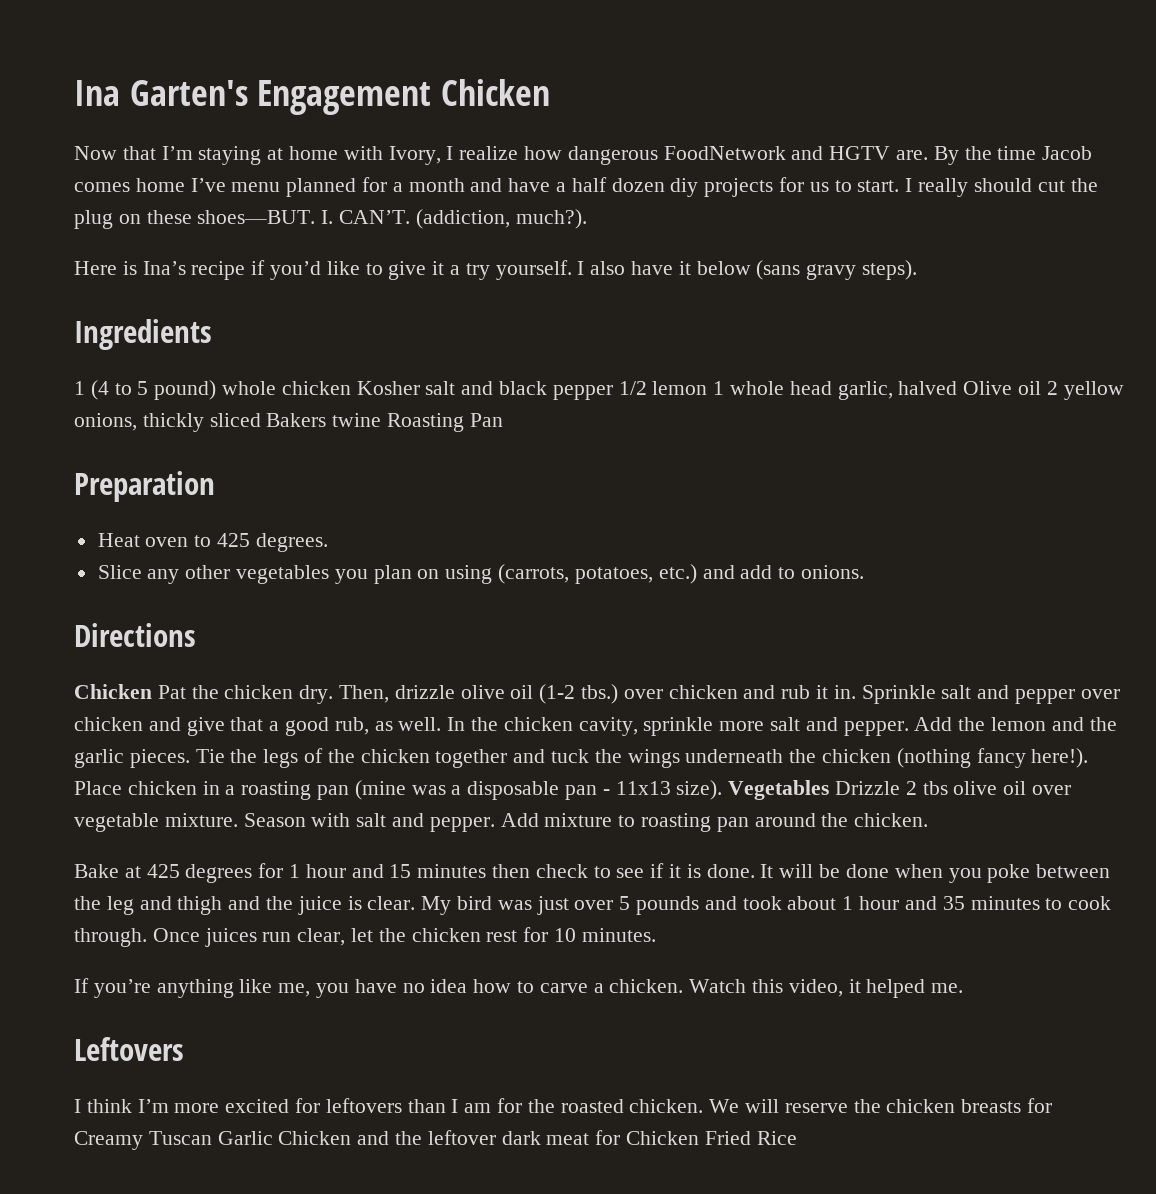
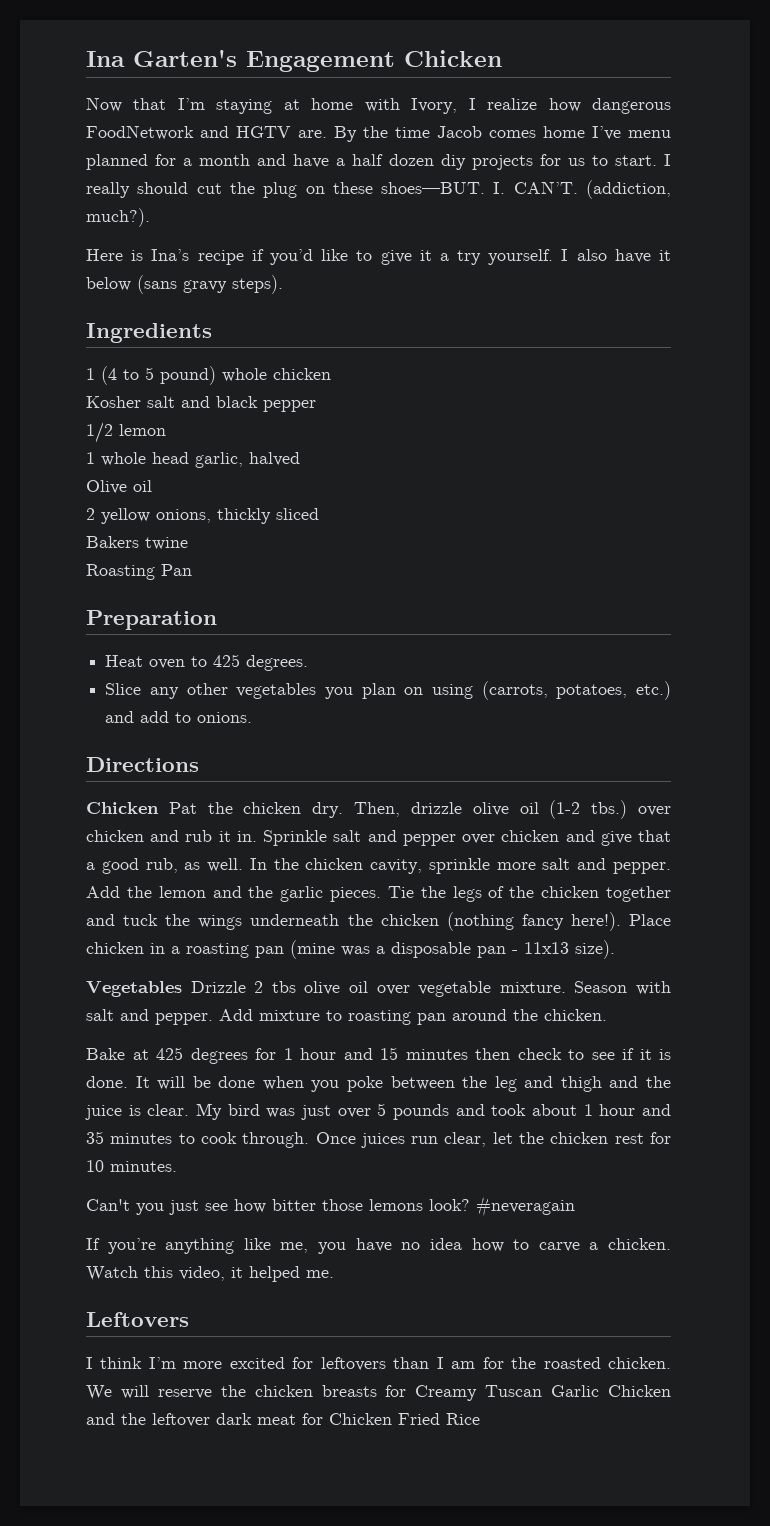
(351, 388) none -> (331, 374) //
(613, 392) none -> (316, 406) //
(708, 388) none -> (166, 430) //
(958, 388) none -> (300, 459) //
(1042, 388) none -> (152, 486) //
(261, 420) none -> (319, 514) //
(382, 420) none -> (188, 543) //
(723, 790) none -> (615, 949) //
(656, 935) none -> [86,1196,575,1217] // Can't you just see how bitter those lemons look? #neveragain

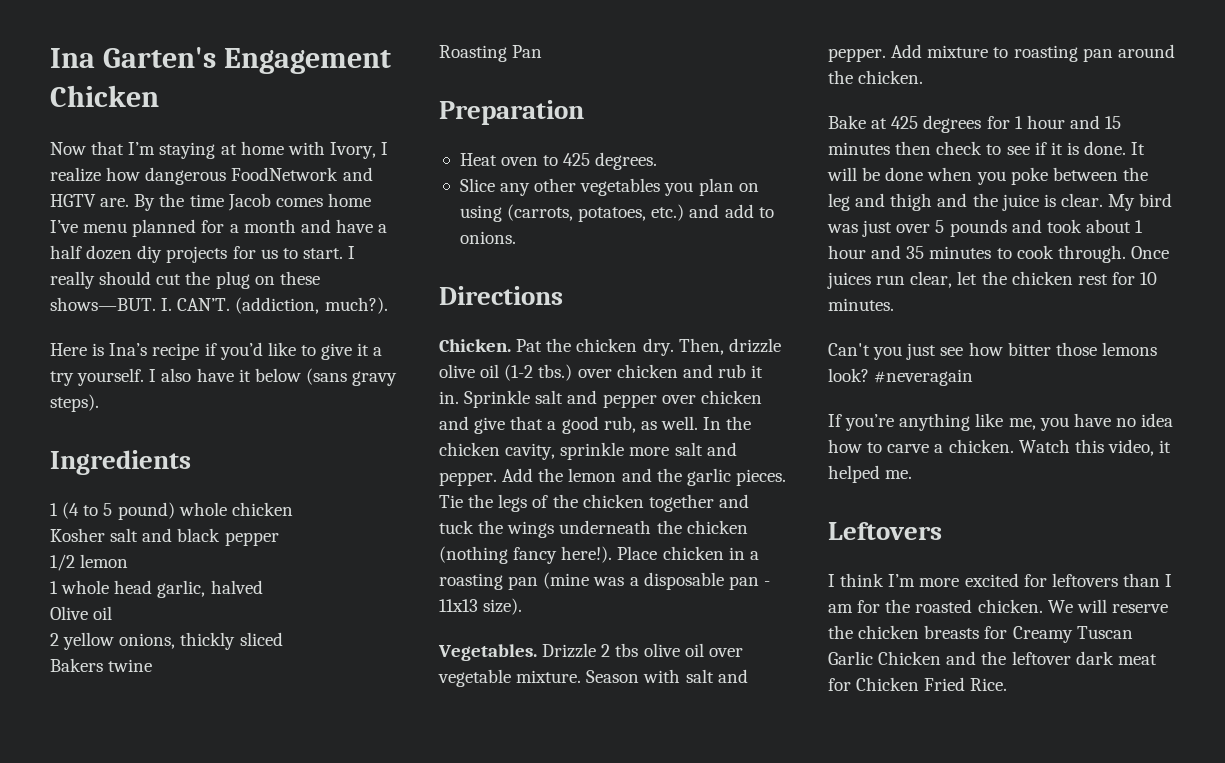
[381,182,486,194] shoes—BUT. -> [50,297,156,311] shows—BUT.
[86,802,159,814] Chicken -> [439,339,511,352] Chicken.
[86,981,182,997] Vegetables -> [438,644,537,661] Vegetables.
[446,1413,480,1425] Rice -> [970,678,1008,691] Rice.

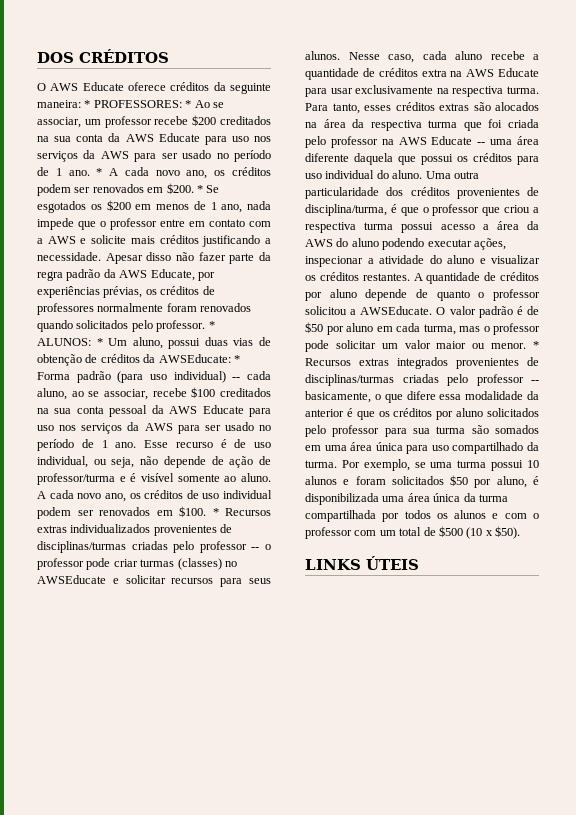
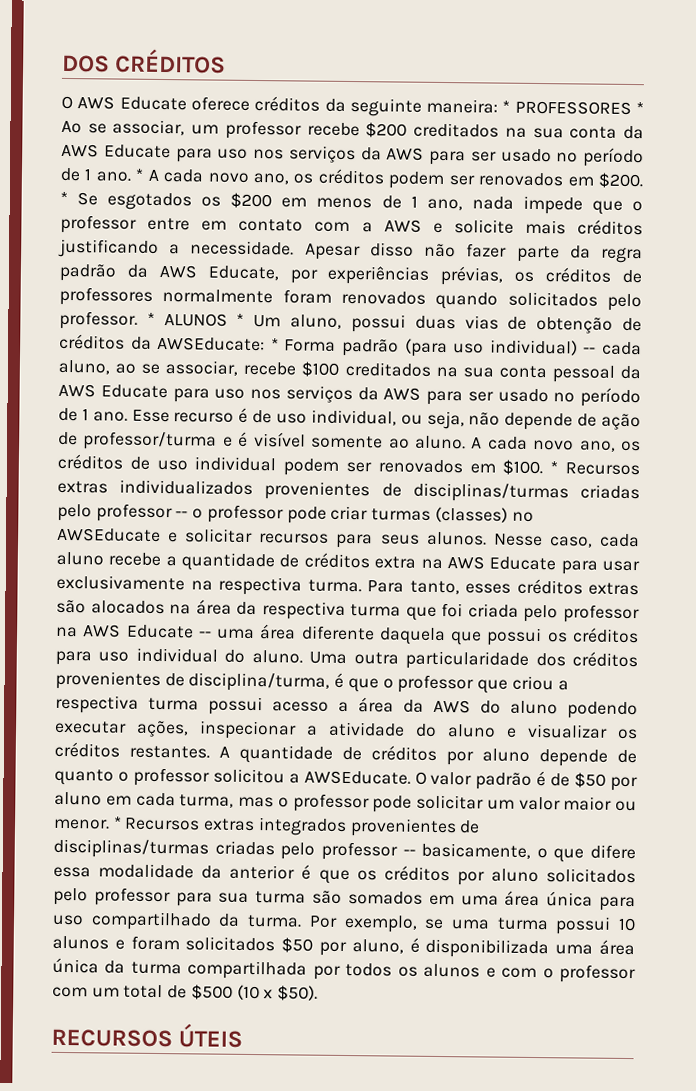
[93,100,182,108] PROFESSORES: -> [514,100,632,115] PROFESSORES
[37,338,91,346] ALUNOS: -> [163,313,228,327] ALUNOS
[305,559,361,570] LINKS -> [51,1028,173,1048] RECURSOS

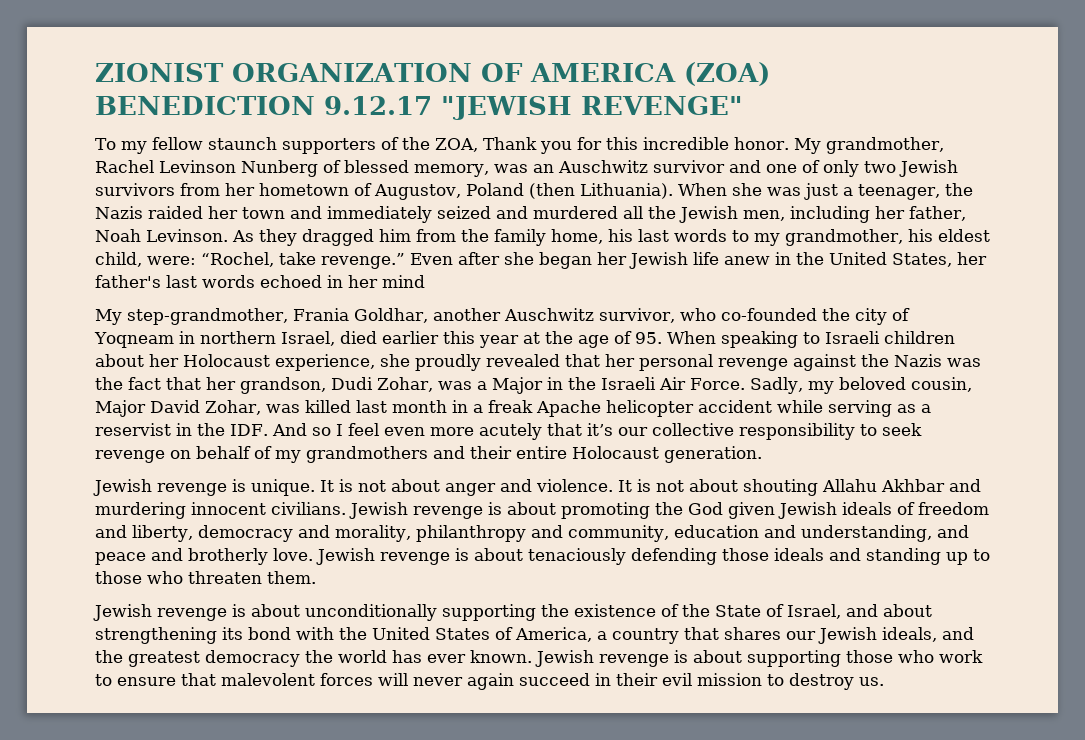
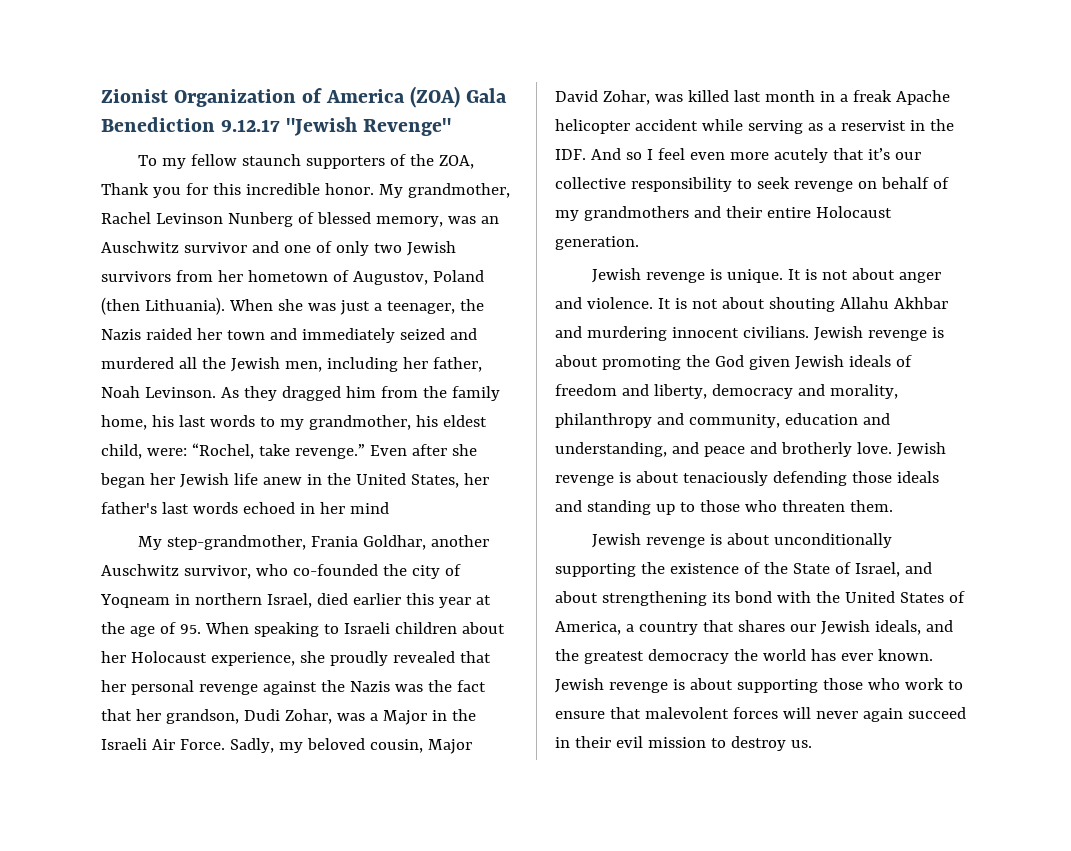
[95,62,770,86] [95,96,743,120] ZIONIST ORGANIZATION OF AMERICA (ZOA) BENEDICTION 9.12.17 "JEWISH REVENGE" -> [101,86,508,108] [101,117,452,136] Zionist Organization of America (ZOA) Gala Benediction 9.12.17 "Jewish Revenge"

--

Would you copy out exactly the lines above that start at the one containing "(958, 388) none -> (300, 459) //" and end at the one containing "(723, 790) none -> (615, 949) //", inclusive?

RESULT OF THIS EXERCISE —
(958, 388) none -> (300, 459) //
(1042, 388) none -> (152, 486) //
(261, 420) none -> (319, 514) //
(382, 420) none -> (188, 543) //
(723, 790) none -> (615, 949) //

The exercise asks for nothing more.